--- Data for review ---

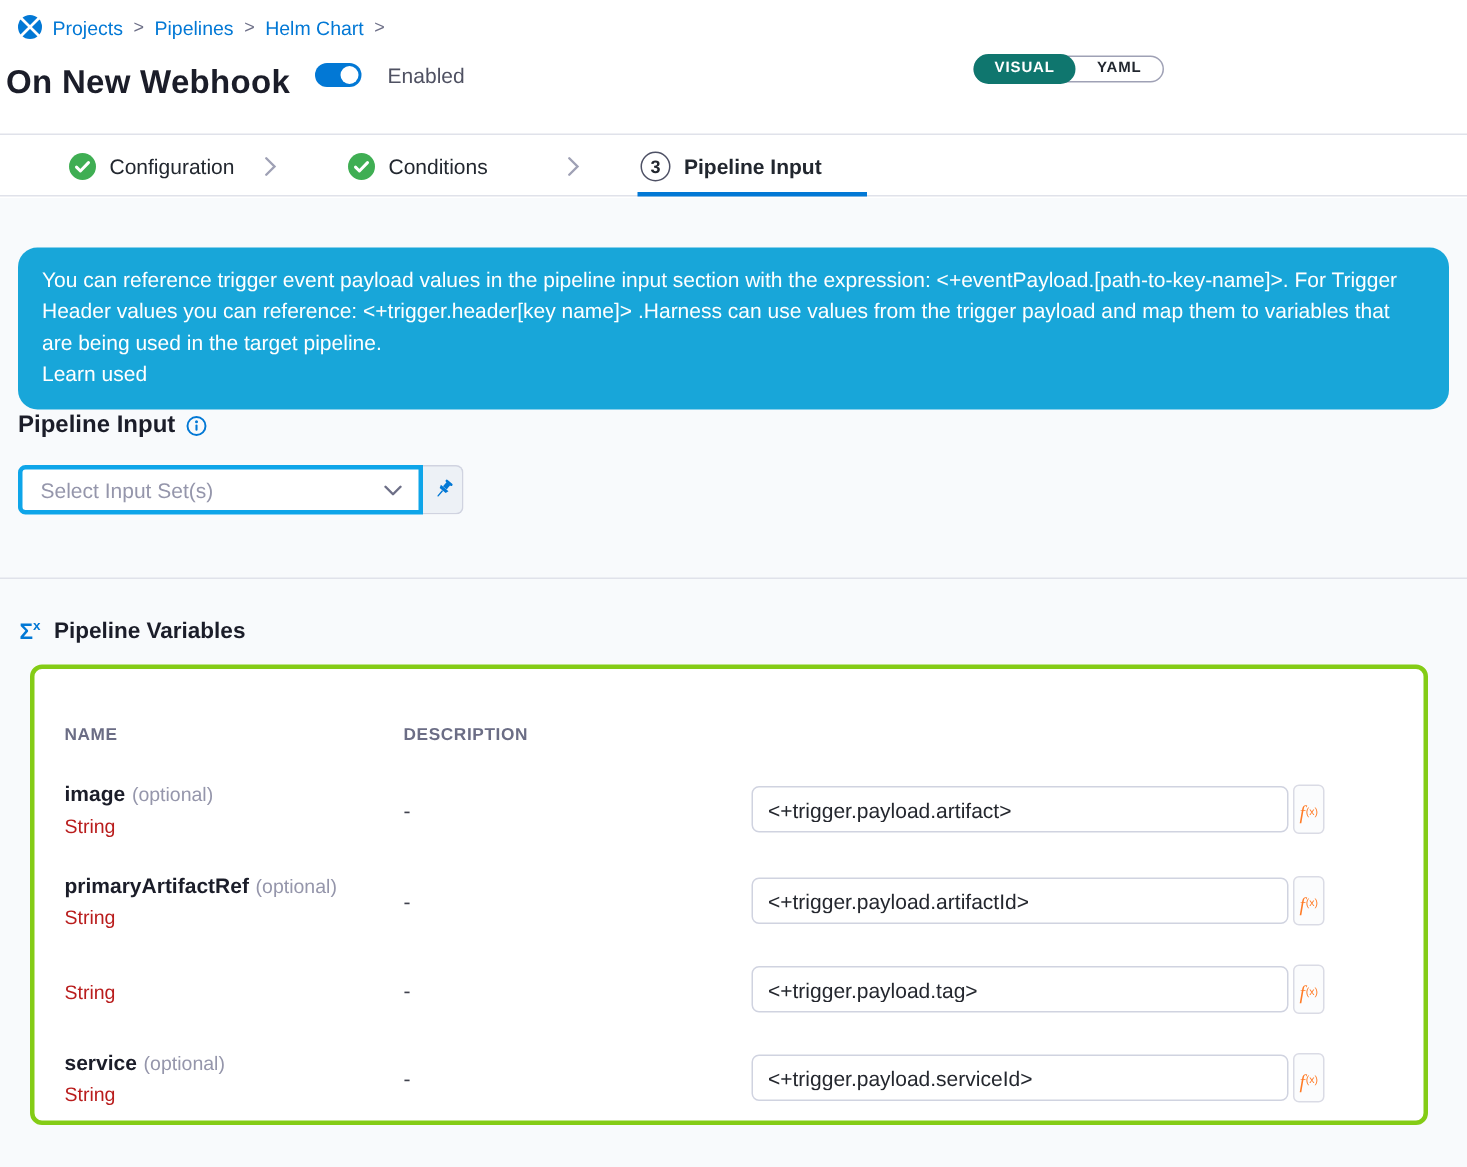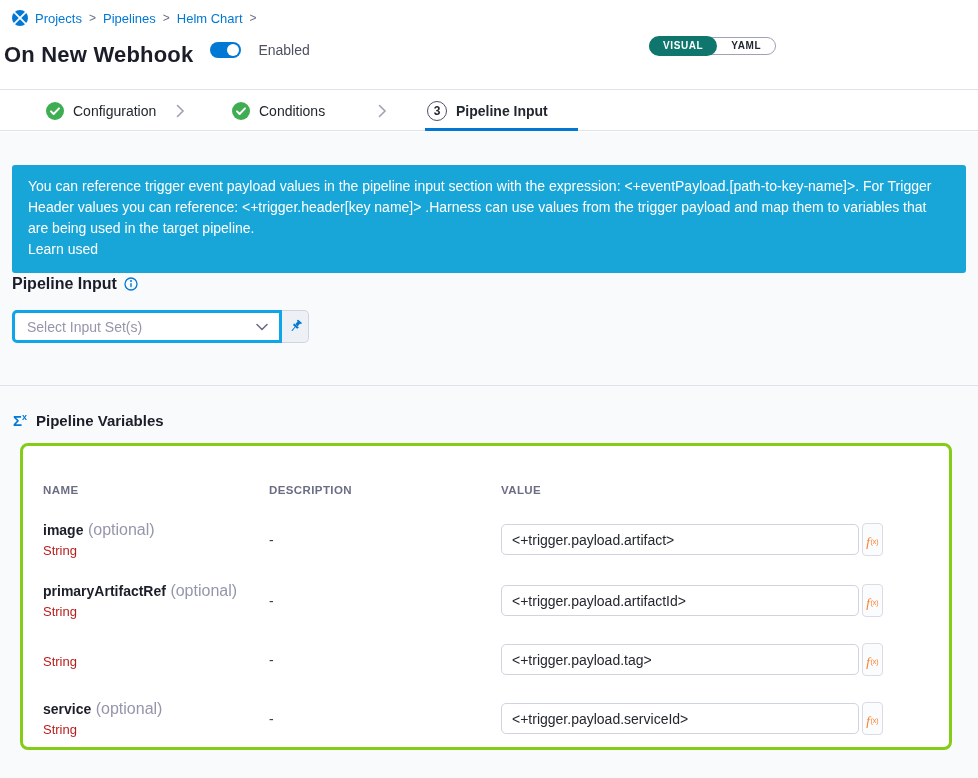--- a/index.html
+++ b/index.html
@@ -31,7 +31,7 @@
 
   
   .main{position:absolute;top:132px;left:0;width:978px;height:646px;background:#f8fafc}
-  .banner{position:absolute;top:33px;left:12px;width:954px;background:#18a6d9;color:#fff;font-size:14px;line-height:21px;padding:11px 16px 13px;border-radius:3px}
+  .banner{position:absolute;top:33px;left:12px;width:954px;background:#18a6d9;color:#fff;font-size:14px;line-height:21px;padding:11px 16px 13px;border-radius:13px}
   .banner .learn{display:inline-block;color:#fff;margin-top:0}
   .section-heading{position:absolute;top:143px;left:12px;font-size:16px;font-weight:700;color:#1b1d29;display:flex;align-items:center;gap:7px}
   .inputset-row{position:absolute;top:178px;left:12px;display:flex}

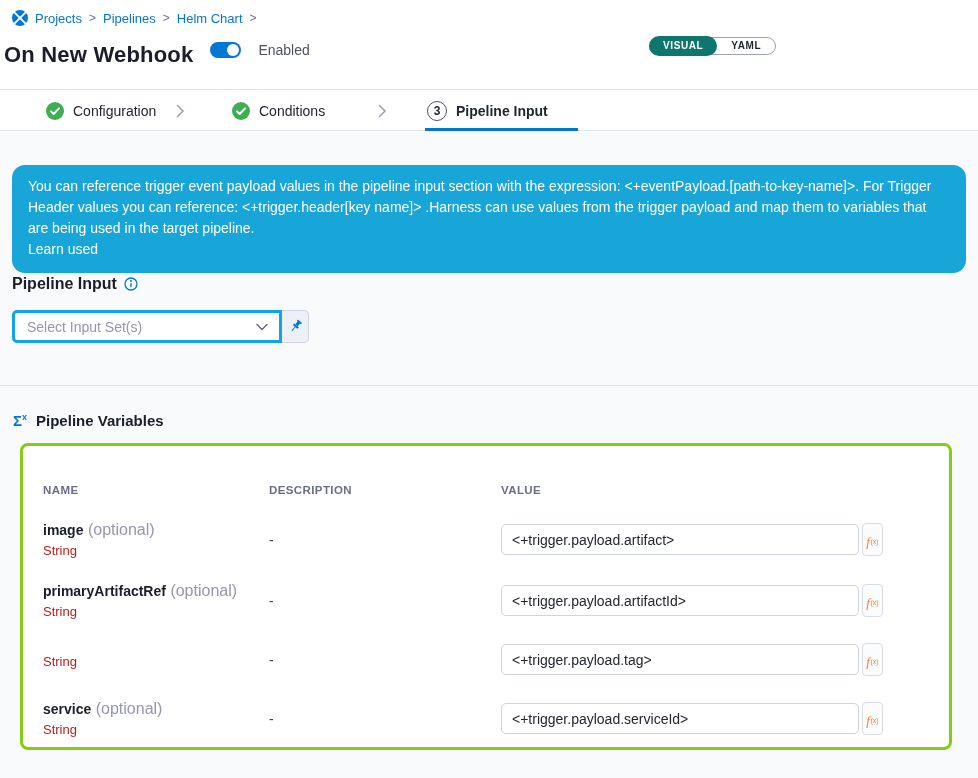--- a/index.html
+++ b/index.html
@@ -182,7 +182,6 @@
     <div class="thead">
       <span>NAME</span>
       <span>DESCRIPTION</span>
-      <span>VALUE</span>
     </div>
     <div>
   <div class="var-row">

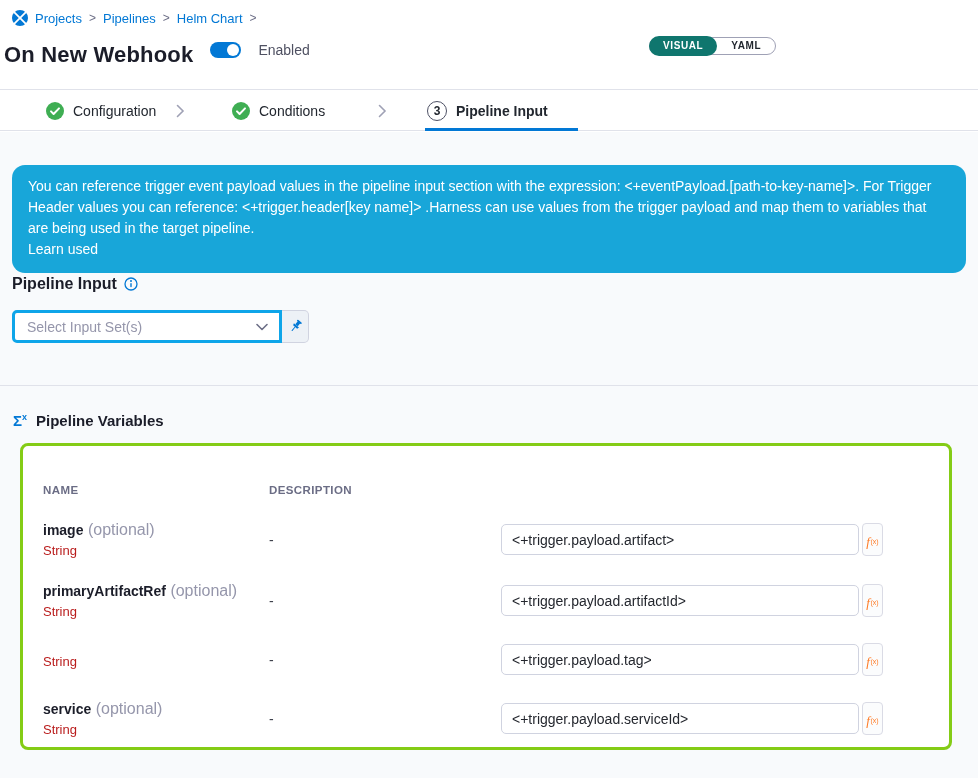--- a/index.html
+++ b/index.html
@@ -50,7 +50,7 @@
   .var-row{margin-top:24px}
   .var-row:first-of-type{margin-top:25px}
   .vname{font-weight:700;font-size:14px;color:#1b1d29}
-  .opt{color:#9596ab;font-size:16px}
+  .opt{color:#9596ab;font-size:13px}
   .vtype{font-size:13px;color:#b91c1c;margin-top:4px}
   .cell.desc{color:#3f424d;font-size:14px}
   .cell.value{display:flex;align-items:center;padding-right:46px;gap:3px}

---

Exercise brief: Without the images, print all of the lines above exactly.

Exercise solution:
--- a/index.html
+++ b/index.html
@@ -31,7 +31,7 @@
 
   
   .main{position:absolute;top:132px;left:0;width:978px;height:646px;background:#f8fafc}
-  .banner{position:absolute;top:33px;left:12px;width:954px;background:#18a6d9;color:#fff;font-size:14px;line-height:21px;padding:11px 16px 13px;border-radius:3px}
+  .banner{position:absolute;top:33px;left:12px;width:954px;background:#18a6d9;color:#fff;font-size:14px;line-height:21px;padding:11px 16px 13px;border-radius:13px}
   .banner .learn{display:inline-block;color:#fff;margin-top:0}
   .section-heading{position:absolute;top:143px;left:12px;font-size:16px;font-weight:700;color:#1b1d29;display:flex;align-items:center;gap:7px}
   .inputset-row{position:absolute;top:178px;left:12px;display:flex}

--- a/index.html
+++ b/index.html
@@ -182,7 +182,6 @@
     <div class="thead">
       <span>NAME</span>
       <span>DESCRIPTION</span>
-      <span>VALUE</span>
     </div>
     <div>
   <div class="var-row">

--- a/index.html
+++ b/index.html
@@ -50,7 +50,7 @@
   .var-row{margin-top:24px}
   .var-row:first-of-type{margin-top:25px}
   .vname{font-weight:700;font-size:14px;color:#1b1d29}
-  .opt{color:#9596ab;font-size:16px}
+  .opt{color:#9596ab;font-size:13px}
   .vtype{font-size:13px;color:#b91c1c;margin-top:4px}
   .cell.desc{color:#3f424d;font-size:14px}
   .cell.value{display:flex;align-items:center;padding-right:46px;gap:3px}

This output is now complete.